Data for this task -
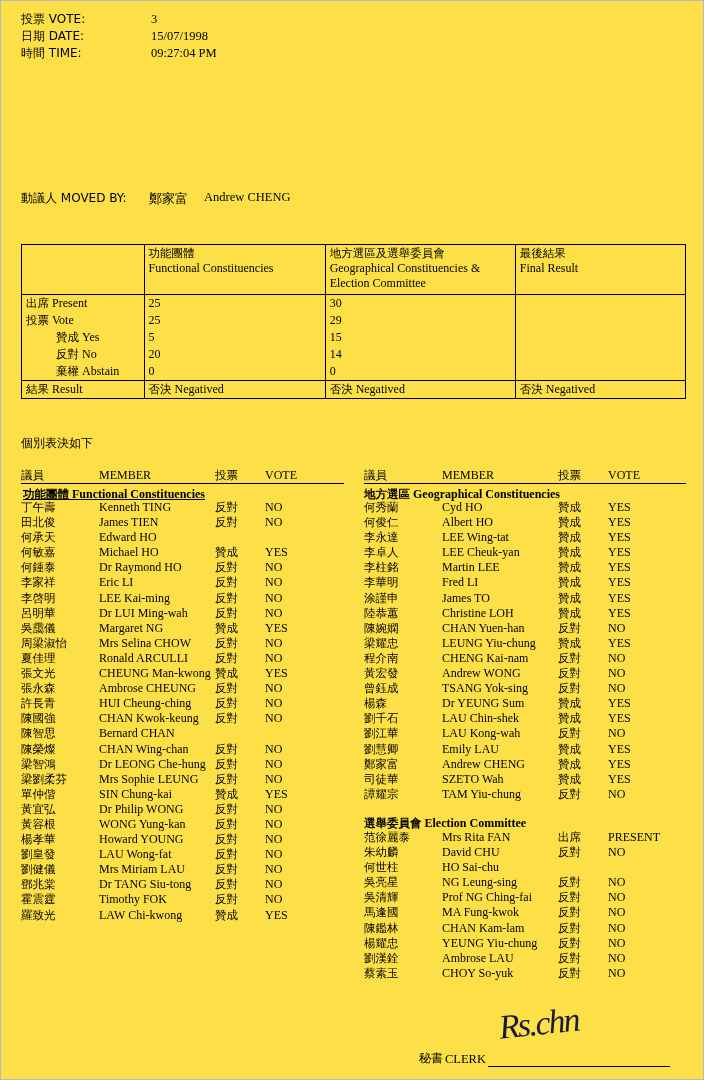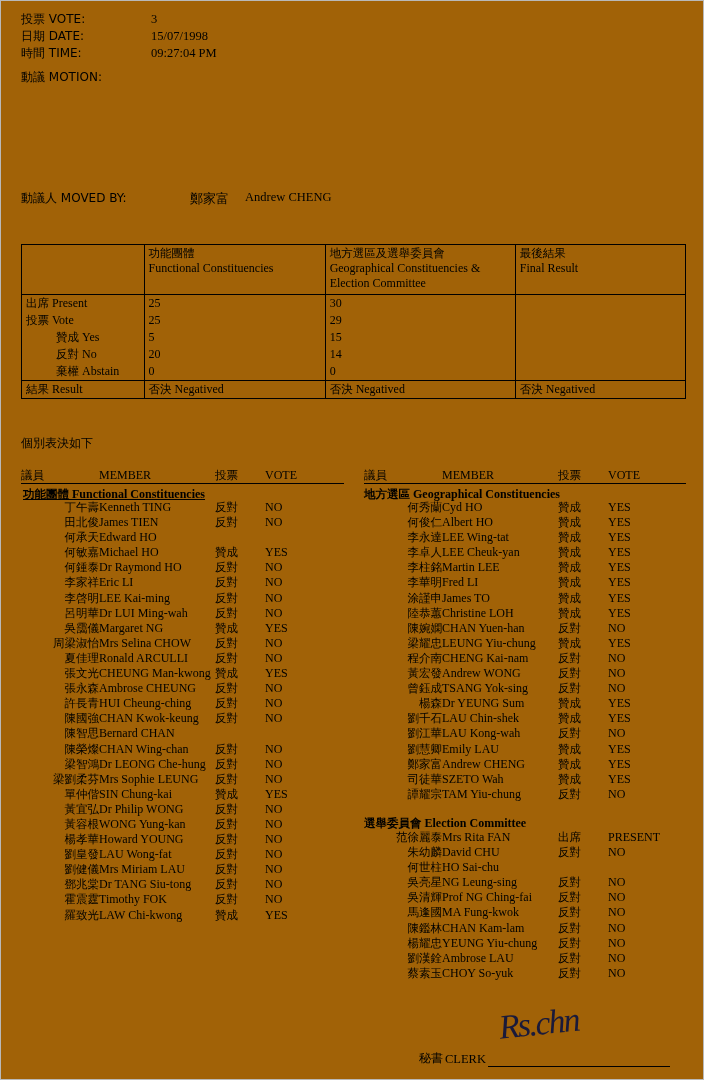--- a/index.html
+++ b/index.html
@@ -22,7 +22,7 @@
     height: 1080px;
     box-sizing: border-box;
     border: 1px solid #b9b9b9;
-    background: #a16207;
+    background: #fde047;
   }
 
   

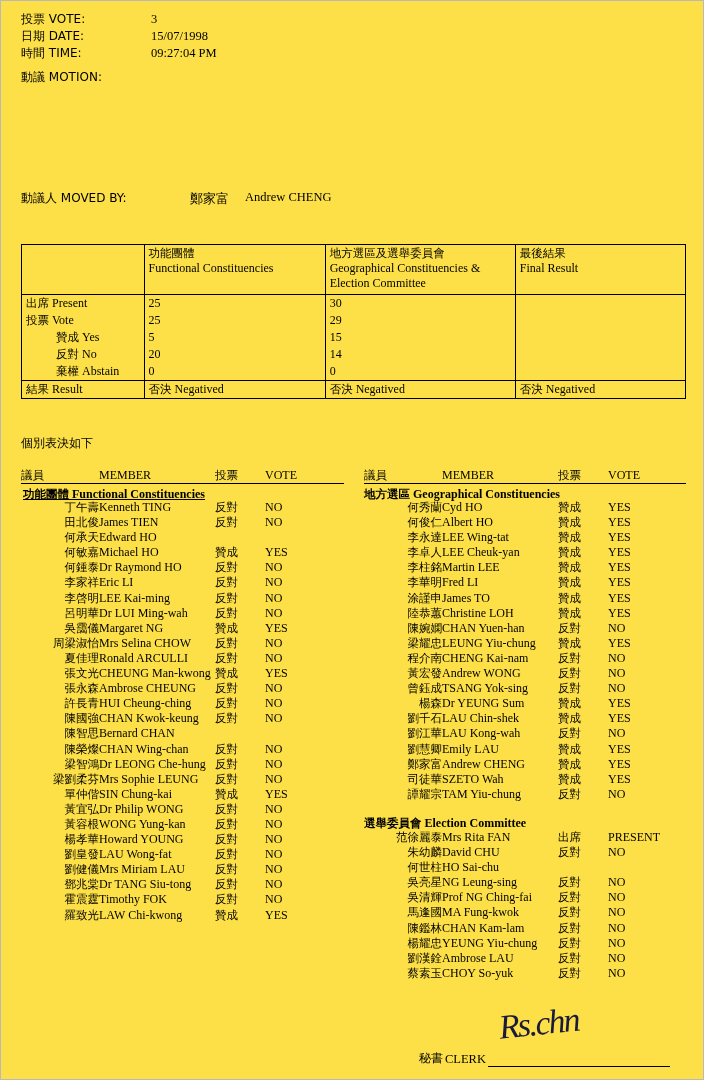--- a/index.html
+++ b/index.html
@@ -190,7 +190,6 @@
   </div>
 
   <div class="motion">
-    <div class="motion-label cjk">動議 MOTION:</div>
   </div>
 
   <div class="movedby">

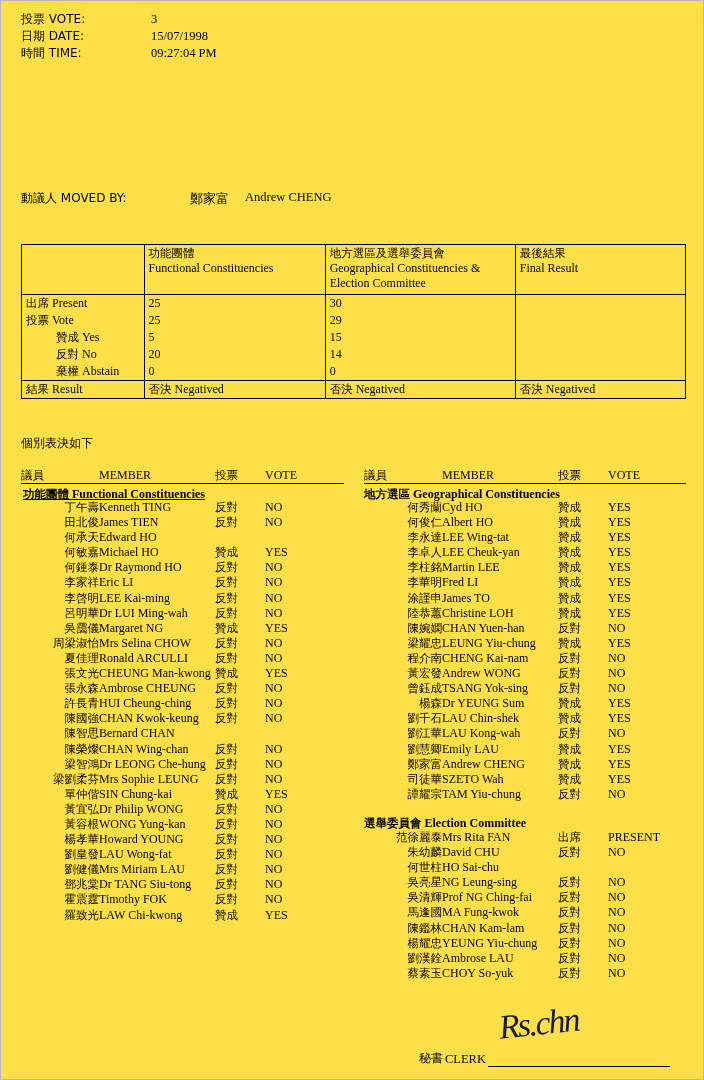--- a/index.html
+++ b/index.html
@@ -61,7 +61,7 @@
     font-size: 12.5px;
     display: flex;
   }
-  .movedby-label { width: 169px; }
+  .movedby-label { width: 128px; }
   .movedby-name-cjk { font-family: "DejaVu Sans", sans-serif; font-size: 13px; margin-right: 16px;}
   .movedby-name-en { font-size: 12.5px; }
 

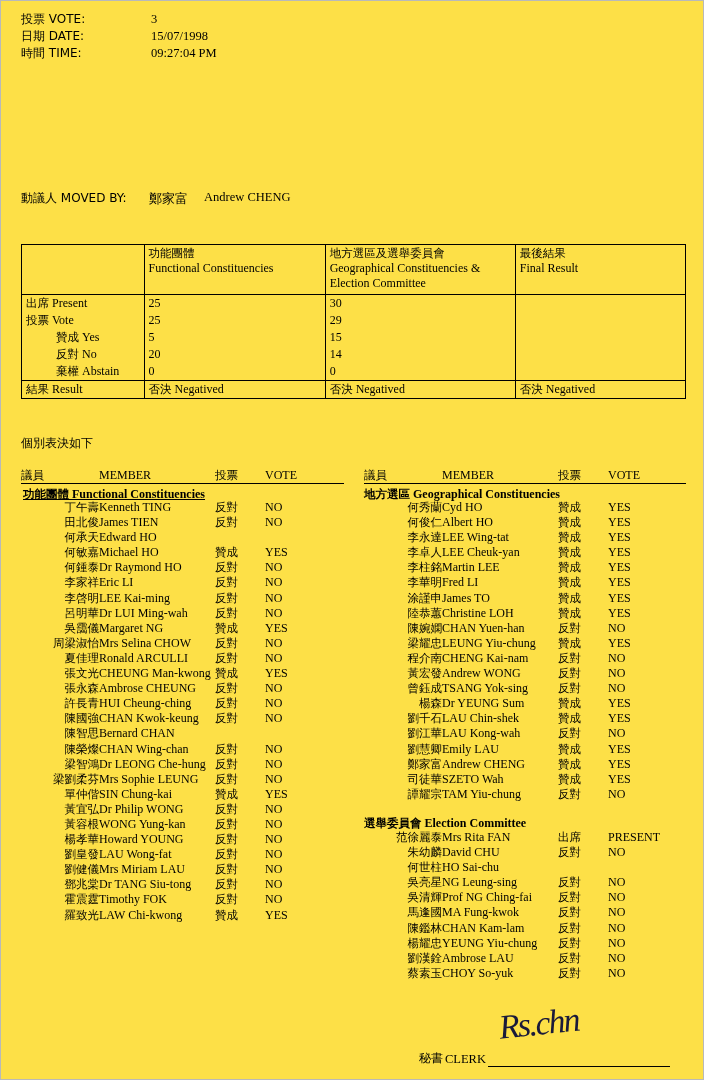--- a/index.html
+++ b/index.html
@@ -138,7 +138,7 @@
     height: 15.1px;
     line-height: 15.1px;
   }
-  .v-cn { width: 78px; font-family: Liberation Sans, sans-serif; font-size: 11.5px; text-align: right; }
+  .v-cn { width: 78px; font-family: Liberation Sans, sans-serif; font-size: 11.5px; }
   .v-en { width: 116px; }
   .v-cjkvote { width: 50px; font-family: "DejaVu Sans", sans-serif; font-size: 11.5px; }
   .v-envote { }

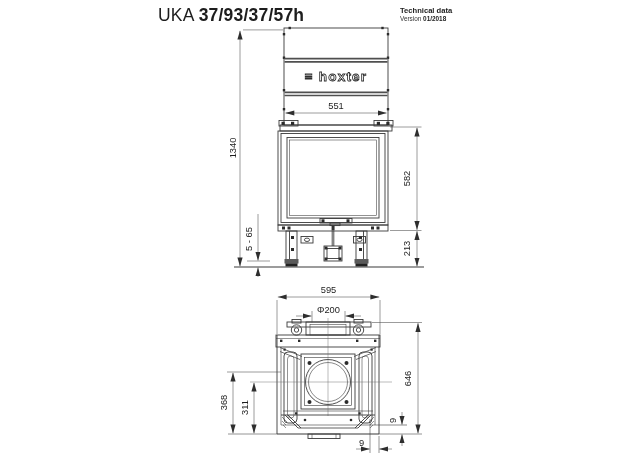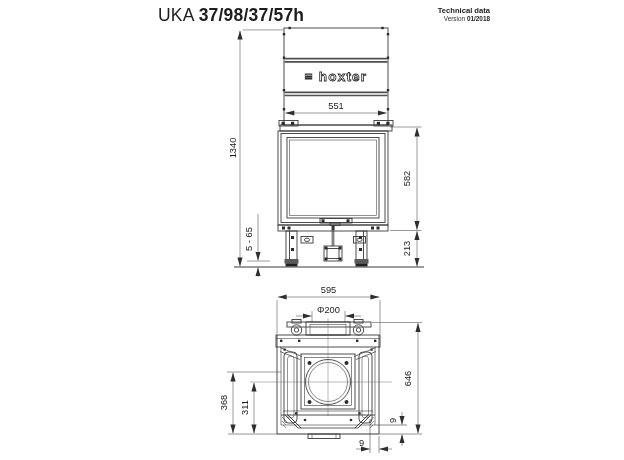--- a/index.html
+++ b/index.html
@@ -21,7 +21,7 @@
 </head>
 <body>
 
-<div class="title"><span>UKA</span> <b>37/98/37/57h</b></div>
+<div class="title"><span>UKA</span> <b>37/93/37/57h</b></div>
 
 <div class="techdata">
   <div class="t1">Technical data</div>

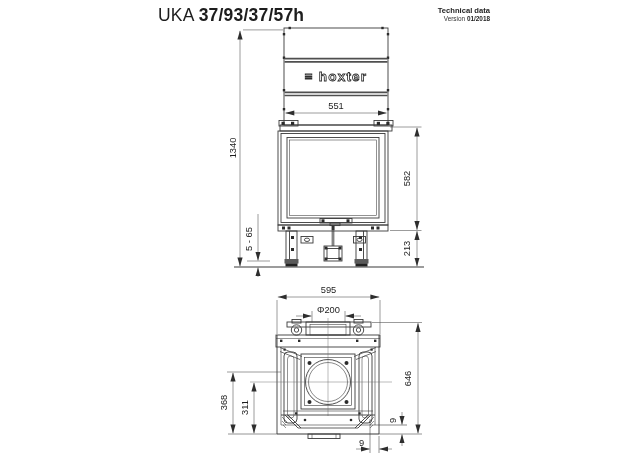--- a/index.html
+++ b/index.html
@@ -9,7 +9,7 @@
   }
   .title{position:absolute;left:158px;top:5px;font-size:17.5px;letter-spacing:.2px;white-space:nowrap;}
   .title b{font-weight:bold;}
-  .techdata{position:absolute;left:400px;top:6px;width:90px;text-align:right;line-height:1.25;}
+  .techdata{position:absolute;left:400px;top:6px;width:90px;text-align:left;line-height:1.25;}
   .techdata .t1{font-size:7.6px;font-weight:bold;}
   .techdata .t2{font-size:6.4px;color:#333;}
   .techdata .t2 b{font-weight:bold;color:#1d1d1d;}

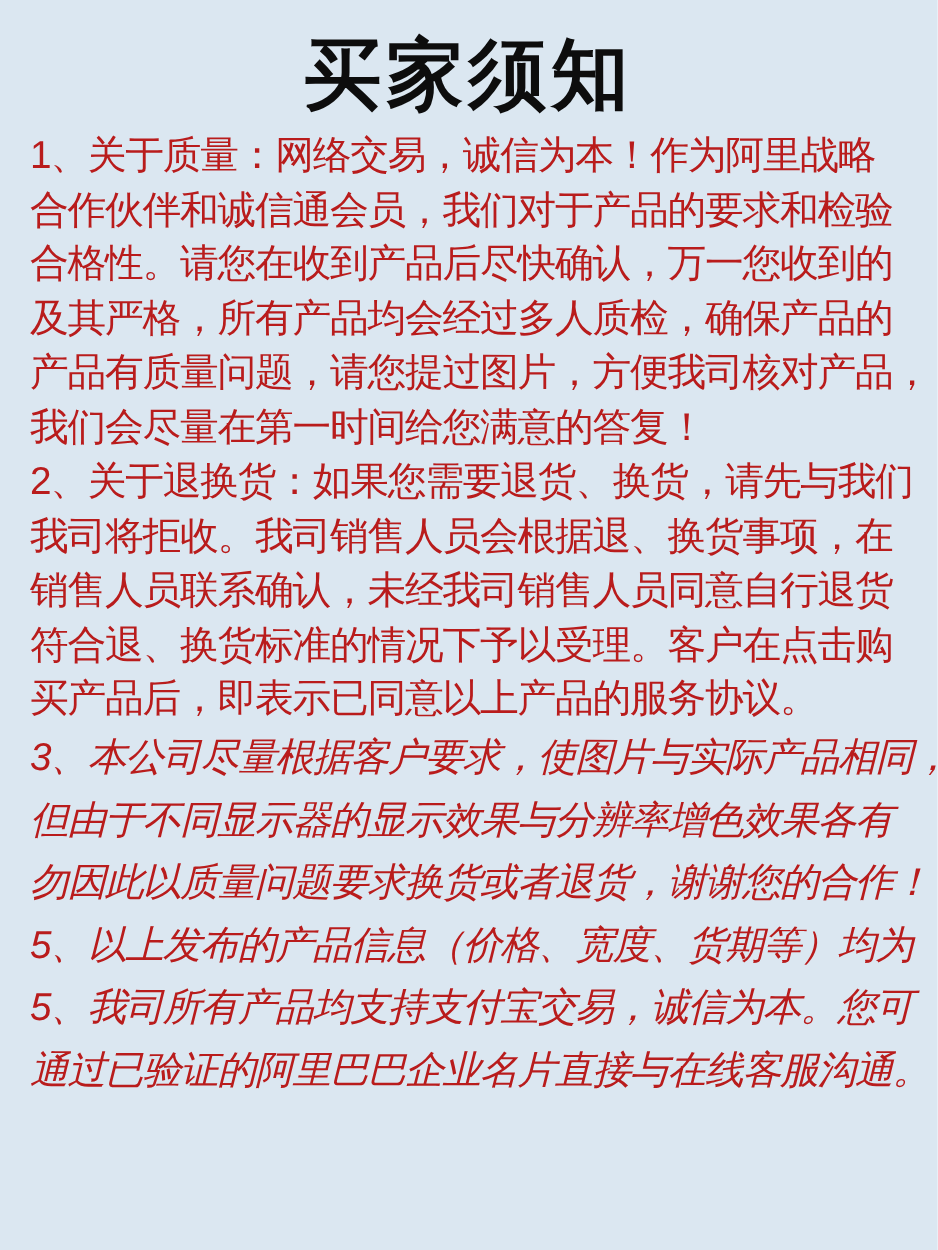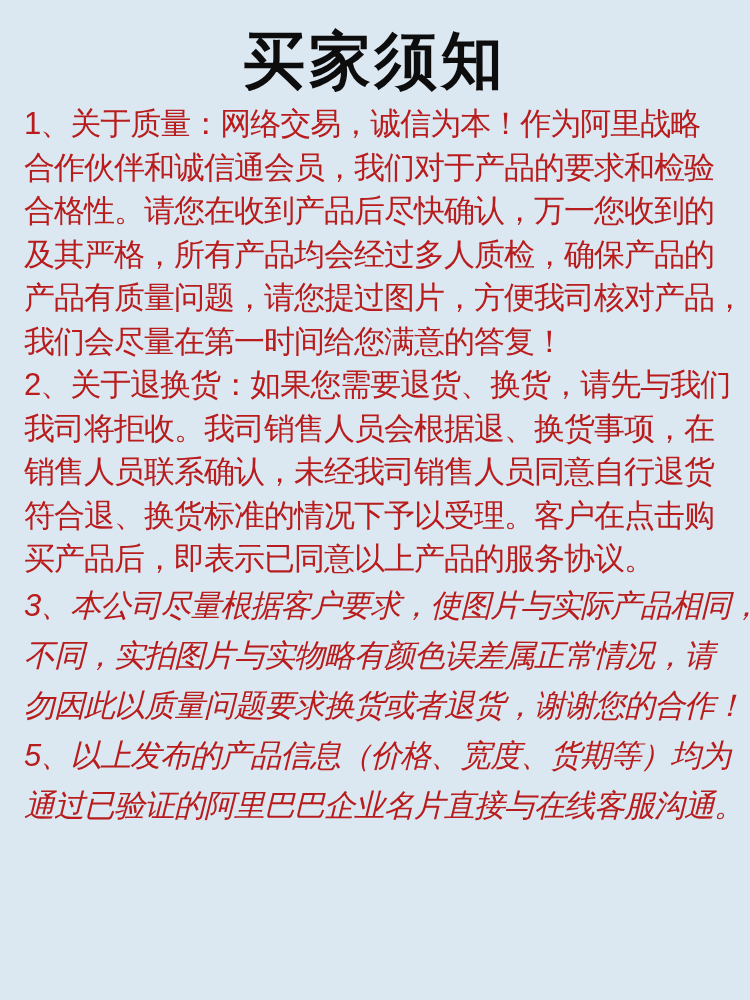--- a/index.html
+++ b/index.html
@@ -68,6 +68,7 @@
 
     <div class="sec sec-loose">
       <div class="notice-line">3、本公司尽量根据客户要求，使图片与实际产品相同，</div>
+      <div class="notice-line">但由于不同显示器的显示效果与分辨率增色效果各有</div>
       <div class="notice-line">不同，实拍图片与实物略有颜色误差属正常情况，请</div>
       <div class="notice-line">勿因此以质量问题要求换货或者退货，谢谢您的合作！</div>
     </div>

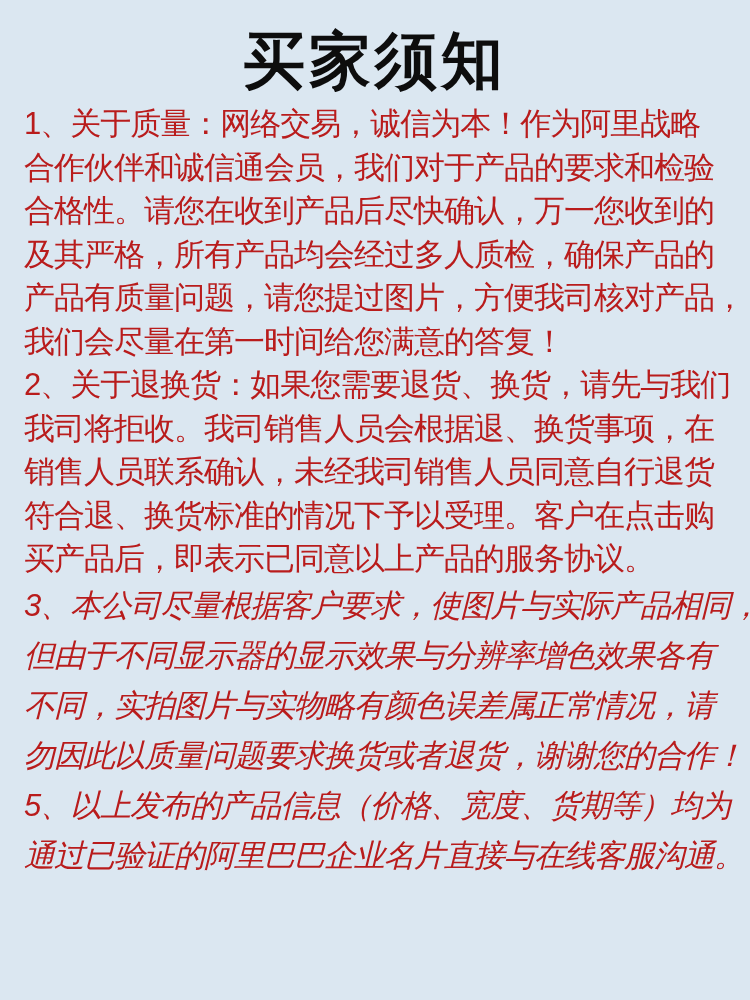--- a/index.html
+++ b/index.html
@@ -69,7 +69,6 @@
     <div class="sec sec-loose">
       <div class="notice-line">3、本公司尽量根据客户要求，使图片与实际产品相同，</div>
       <div class="notice-line">但由于不同显示器的显示效果与分辨率增色效果各有</div>
-      <div class="notice-line">不同，实拍图片与实物略有颜色误差属正常情况，请</div>
       <div class="notice-line">勿因此以质量问题要求换货或者退货，谢谢您的合作！</div>
     </div>
 

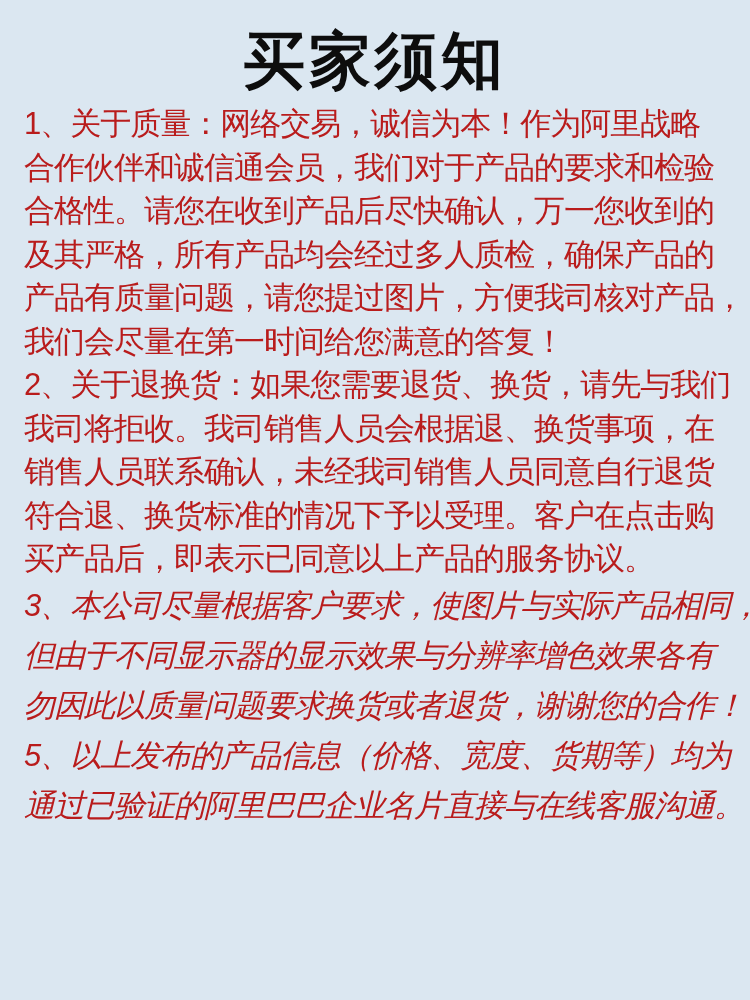--- a/index.html
+++ b/index.html
@@ -77,6 +77,7 @@
     </div>
 
     <div class="sec sec-loose">
+      <div class="notice-line">5、我司所有产品均支持支付宝交易，诚信为本。您可</div>
       <div class="notice-line">通过已验证的阿里巴巴企业名片直接与在线客服沟通。</div>
     </div>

Task to carry out -
Locate the string "text" in the listing above and copy every line where it occurs.

Task result -
-  .v-cn { width: 78px; font-family: Liberation Sans, sans-serif; font-size: 11.5px; text-align: right; }
-  .techdata{position:absolute;left:400px;top:6px;width:90px;text-align:right;line-height:1.25;}
+  .techdata{position:absolute;left:400px;top:6px;width:90px;text-align:left;line-height:1.25;}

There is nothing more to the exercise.